Hashing & Data Structures
Master hashing algorithms, collision resolution, and efficient data storage techniques.
1. Introduction to Hashing
Hashing is a fundamental data structure technique that maps data of arbitrary size to fixed-size values, enabling efficient data retrieval and storage operations.
What is Hashing?
Hashing uses hash functions to convert keys into array indices, providing average O(1) time complexity for search, insert, and delete operations.
Features & Benefits
- Constant time average complexity for operations
- Efficient data retrieval and storage
- Foundation for databases and caches
- Essential for password storage and verification
- Used in compiler symbol tables
Hashing Visualization
Key → Hash Function → Index → Storage
2. Hash Functions
A hash function (h(k)) converts a key into an array index, ideally distributing keys uniformly across the hash table.

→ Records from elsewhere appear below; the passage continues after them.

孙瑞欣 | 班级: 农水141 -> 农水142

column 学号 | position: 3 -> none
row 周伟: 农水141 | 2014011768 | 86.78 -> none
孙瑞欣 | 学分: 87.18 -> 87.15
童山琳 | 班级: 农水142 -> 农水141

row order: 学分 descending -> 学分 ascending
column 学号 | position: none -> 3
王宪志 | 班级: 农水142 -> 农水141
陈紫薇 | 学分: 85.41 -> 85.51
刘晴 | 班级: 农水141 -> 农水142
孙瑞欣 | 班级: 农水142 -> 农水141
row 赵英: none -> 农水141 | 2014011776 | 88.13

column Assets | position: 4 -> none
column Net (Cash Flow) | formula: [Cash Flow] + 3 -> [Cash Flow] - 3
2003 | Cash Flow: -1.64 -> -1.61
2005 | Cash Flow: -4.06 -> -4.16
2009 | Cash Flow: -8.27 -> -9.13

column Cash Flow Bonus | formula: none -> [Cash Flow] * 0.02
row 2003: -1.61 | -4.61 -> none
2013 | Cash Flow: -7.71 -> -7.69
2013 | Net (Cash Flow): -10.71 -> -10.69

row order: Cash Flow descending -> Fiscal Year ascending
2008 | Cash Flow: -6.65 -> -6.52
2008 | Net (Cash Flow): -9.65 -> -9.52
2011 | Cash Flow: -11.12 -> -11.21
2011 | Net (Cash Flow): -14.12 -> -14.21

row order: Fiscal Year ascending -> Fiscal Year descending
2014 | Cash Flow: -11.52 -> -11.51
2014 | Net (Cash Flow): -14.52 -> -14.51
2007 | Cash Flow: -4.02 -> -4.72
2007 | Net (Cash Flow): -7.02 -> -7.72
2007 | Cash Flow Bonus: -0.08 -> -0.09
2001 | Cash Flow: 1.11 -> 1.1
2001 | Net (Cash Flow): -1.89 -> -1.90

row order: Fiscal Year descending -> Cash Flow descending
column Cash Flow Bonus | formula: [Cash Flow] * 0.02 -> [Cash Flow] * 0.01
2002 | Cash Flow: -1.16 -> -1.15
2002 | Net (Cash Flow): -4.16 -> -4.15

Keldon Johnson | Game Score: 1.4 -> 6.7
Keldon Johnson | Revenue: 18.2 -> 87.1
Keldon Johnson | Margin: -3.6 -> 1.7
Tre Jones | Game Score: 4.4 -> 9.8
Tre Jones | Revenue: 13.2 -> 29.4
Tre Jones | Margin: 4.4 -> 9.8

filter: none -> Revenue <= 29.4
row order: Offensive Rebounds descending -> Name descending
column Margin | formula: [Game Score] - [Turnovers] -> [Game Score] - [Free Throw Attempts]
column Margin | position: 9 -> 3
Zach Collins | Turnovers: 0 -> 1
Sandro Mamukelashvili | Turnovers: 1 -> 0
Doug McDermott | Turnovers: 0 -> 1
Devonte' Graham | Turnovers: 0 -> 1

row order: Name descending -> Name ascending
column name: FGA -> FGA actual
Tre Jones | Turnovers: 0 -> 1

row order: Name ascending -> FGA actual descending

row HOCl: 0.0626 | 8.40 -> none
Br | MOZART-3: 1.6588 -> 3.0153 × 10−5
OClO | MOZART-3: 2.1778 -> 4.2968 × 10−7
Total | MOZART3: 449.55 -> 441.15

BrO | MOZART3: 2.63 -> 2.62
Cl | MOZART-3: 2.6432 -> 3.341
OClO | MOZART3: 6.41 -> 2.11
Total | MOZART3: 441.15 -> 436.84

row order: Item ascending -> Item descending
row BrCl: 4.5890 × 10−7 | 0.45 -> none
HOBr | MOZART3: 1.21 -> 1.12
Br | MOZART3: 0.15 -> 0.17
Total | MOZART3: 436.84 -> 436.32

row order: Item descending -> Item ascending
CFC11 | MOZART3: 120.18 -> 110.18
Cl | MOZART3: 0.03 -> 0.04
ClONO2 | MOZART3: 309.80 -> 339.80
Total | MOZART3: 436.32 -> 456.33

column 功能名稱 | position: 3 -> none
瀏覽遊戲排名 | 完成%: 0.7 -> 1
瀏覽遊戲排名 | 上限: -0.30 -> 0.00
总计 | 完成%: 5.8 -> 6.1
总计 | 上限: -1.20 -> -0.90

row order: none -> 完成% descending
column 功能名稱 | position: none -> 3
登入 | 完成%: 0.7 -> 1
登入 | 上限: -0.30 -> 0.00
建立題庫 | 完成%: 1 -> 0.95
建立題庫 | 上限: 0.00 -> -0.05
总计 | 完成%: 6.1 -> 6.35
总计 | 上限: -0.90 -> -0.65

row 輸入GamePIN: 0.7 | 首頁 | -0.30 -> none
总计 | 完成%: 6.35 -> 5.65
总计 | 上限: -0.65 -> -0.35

Characteristics of Good Hash Functions
- Uniform distribution across hash table
- Fast computation (constant time)
- Deterministic (same input → same output)
- Minimizes collisions between different keys
function hashFunction(key, tableSize) {
let hash = 0;
for (let i = 0; i < key.length; i++) {
hash = (hash * 31 + key.charCodeAt(i)) % tableSize;
}
return hash;
}
// Example usage
const index = hashFunction("example", 100); // Returns: 42
3. Collision Handling Techniques
Collisions occur when two different keys hash to the same index. Various techniques exist to handle these collisions efficiently.
A. Chaining (Separate Chaining)
Each table index stores a linked list of key-value pairs. When collisions occur, new elements are appended to the list.
| Advantages | Disadvantages |
|---|---|
| Simple to implement and understand | Extra memory for pointer storage |
| No clustering issues | Cache inefficient due to linked lists |
| Handles unlimited collisions gracefully | Worst-case performance degrades to O(n) |
B. Open Addressing
All keys are stored within the hash table itself. When collisions occur, the algorithm probes for the next available slot.
class HashTable {
constructor(size) {
this.table = new Array(size);
this.size = size;
}
insert(key, value) {
let index = this.hash(key);
// Linear probing
while (this.table[index] !== undefined) {
index = (index + 1) % this.size;
}
this.table[index] = { key, value };
}
hash(key) {
return key.length % this.size;
}
}
4. Load Factor & Rehashing
Load Factor (α)
The load factor measures how full the hash table is, calculated as:
α = n / m Where: n = number of keys stored m = hash table size
Load Factor Interactive Demo
Adjust the table size and items to see load factor changes:
Rehashing Process
When load factor exceeds threshold (typically 0.7-0.75), rehashing creates a larger table and reinserts all keys:
- Create new hash table with larger size (usually double)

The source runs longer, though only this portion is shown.